### PROBLEM STATEMENT
Begin at the line that has "[463,199,524,219] - 6,33%", stop after the line that has "none -> [10,106,438,415]", and print exactly those lines from the records below, without any pictures.

### DATA FOR PROCESSING
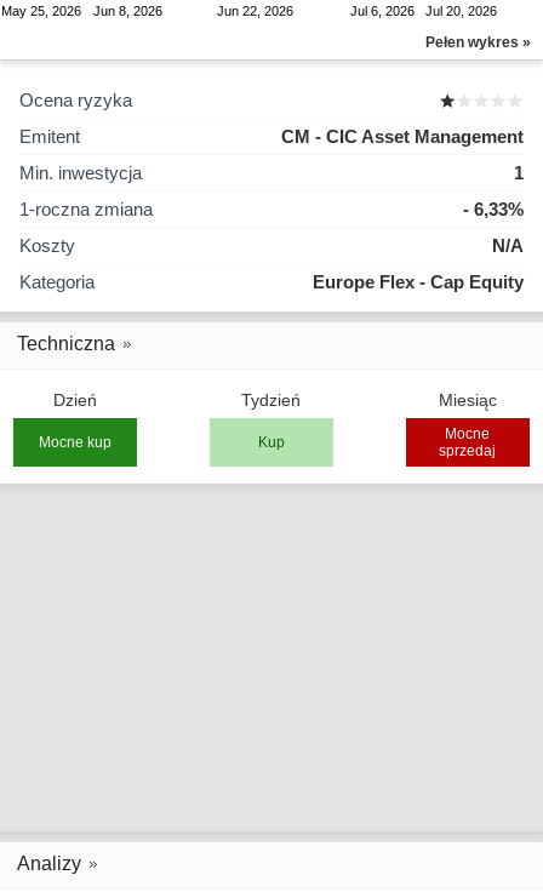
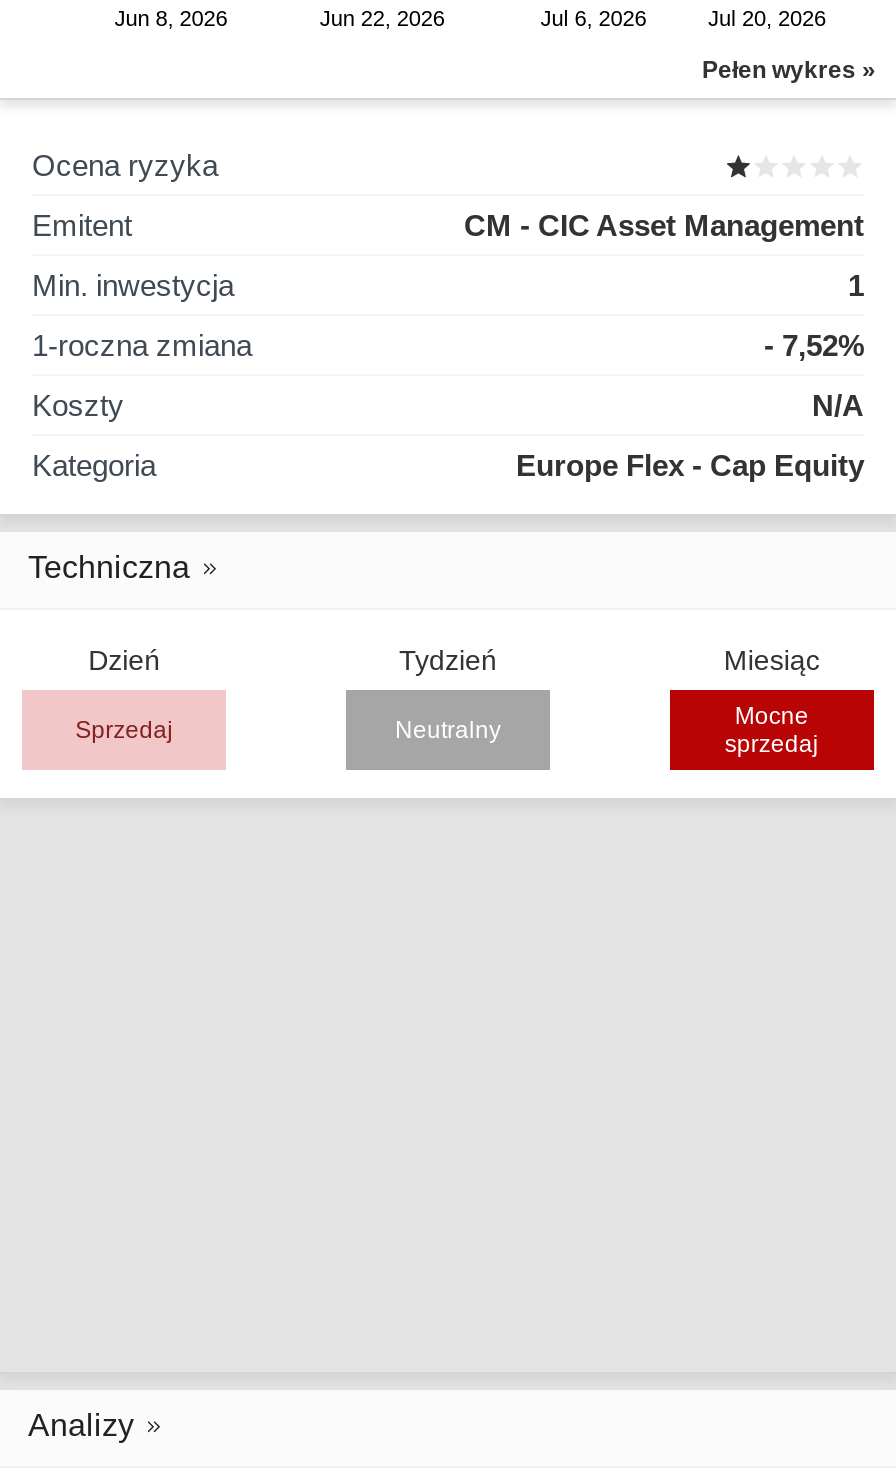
[1,4,81,18] May 25, 2026 -> none
[463,199,524,219] - 6,33% -> [764,328,864,362] - 7,52%
[39,434,285,451] Mocne kup | Kup -> [75,716,501,744] Sprzedaj | Neutralny

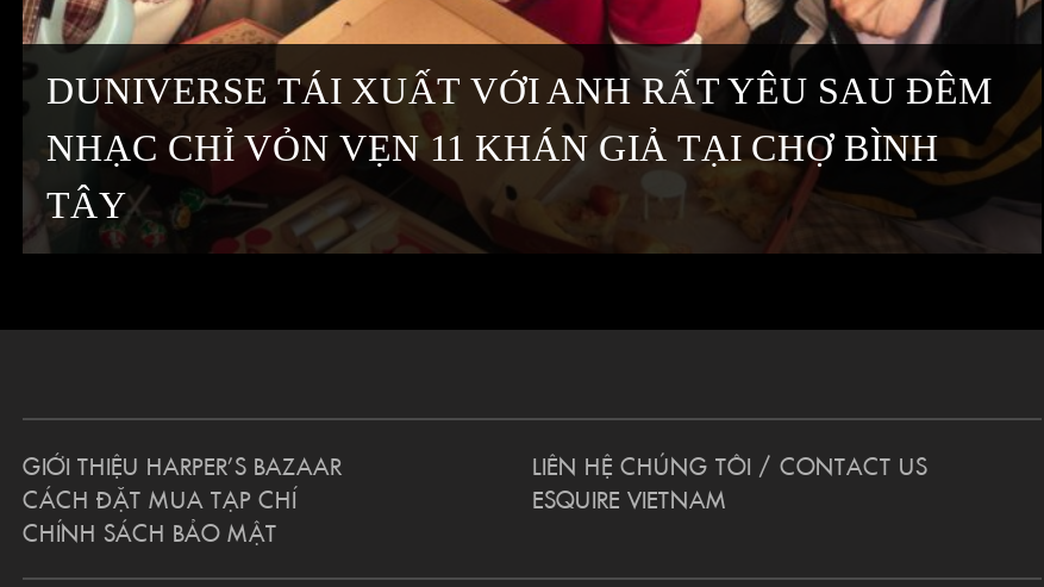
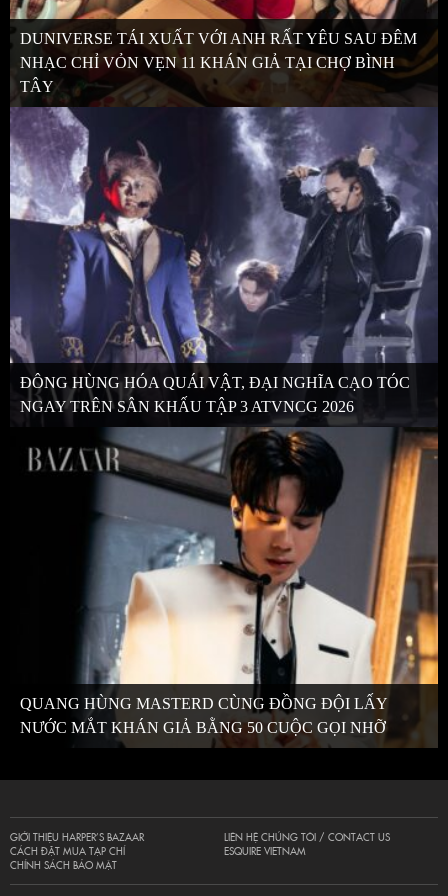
none -> [10,106,438,415] [image] | ĐÔNG HÙNG HÓA QUÁI VẬT, ĐẠI NGHĨA CẠO TÓC | NGAY TRÊN SÂN KHẤU TẬP 3 ATVNCG 2026
none -> [10,423,439,736] [image] | QUANG HÙNG MASTERD CÙNG ĐỒNG ĐỘI LẤY | NƯỚC MẮT KHÁN GIẢ BẰNG 50 CUỘC GỌI NHỠ

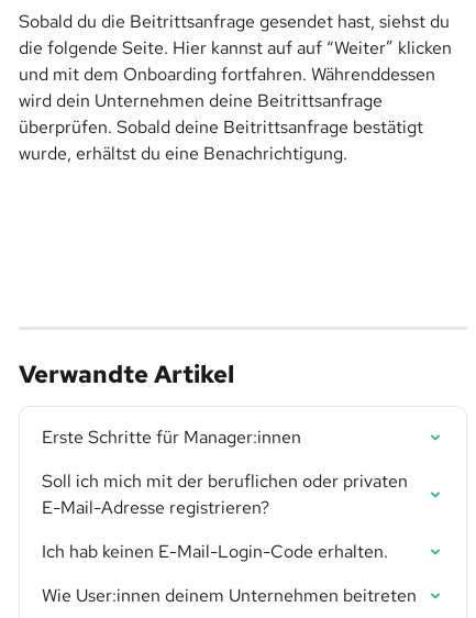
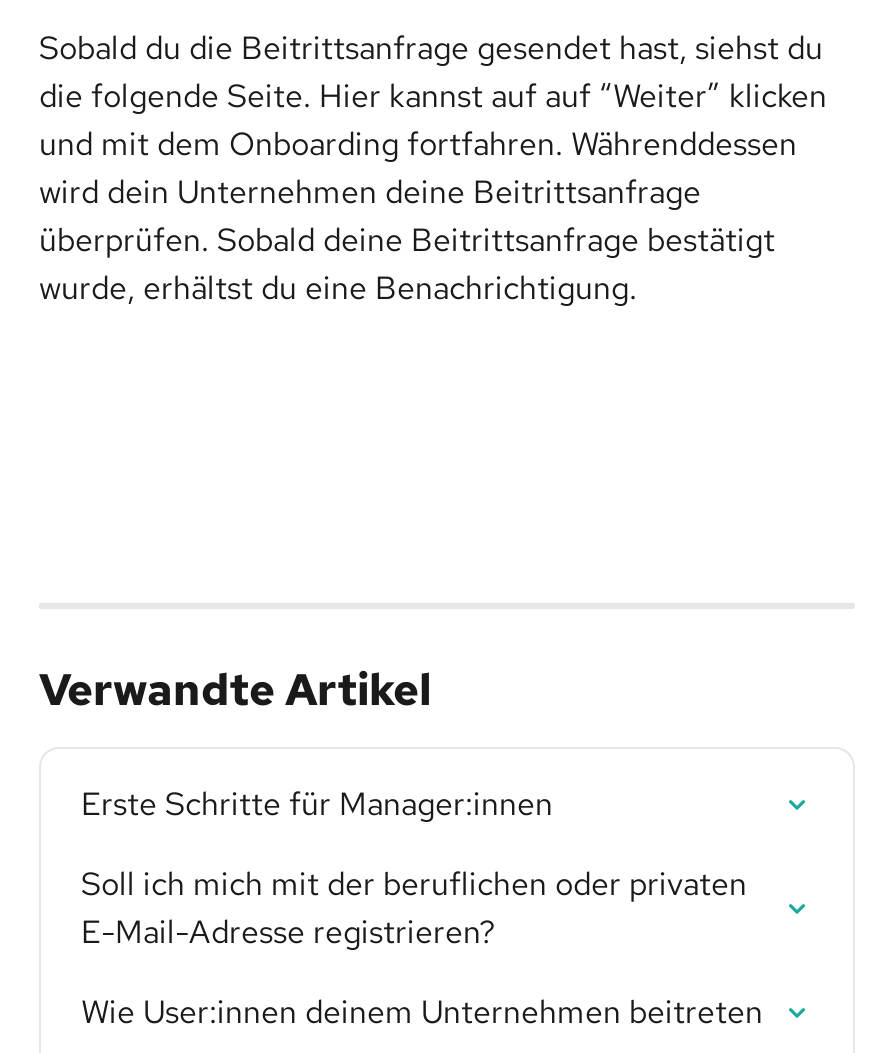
[42,540,388,563] Ich hab keinen E-Mail-Login-Code erhalten. -> none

### OUTPUT FOR THIS EXERCISE
[463,199,524,219] - 6,33% -> [764,328,864,362] - 7,52%
[39,434,285,451] Mocne kup | Kup -> [75,716,501,744] Sprzedaj | Neutralny

none -> [10,106,438,415] [image] | ĐÔNG HÙNG HÓA QUÁI VẬT, ĐẠI NGHĨA CẠO TÓC | NGAY TRÊN SÂN KHẤU TẬP 3 ATVNCG 2026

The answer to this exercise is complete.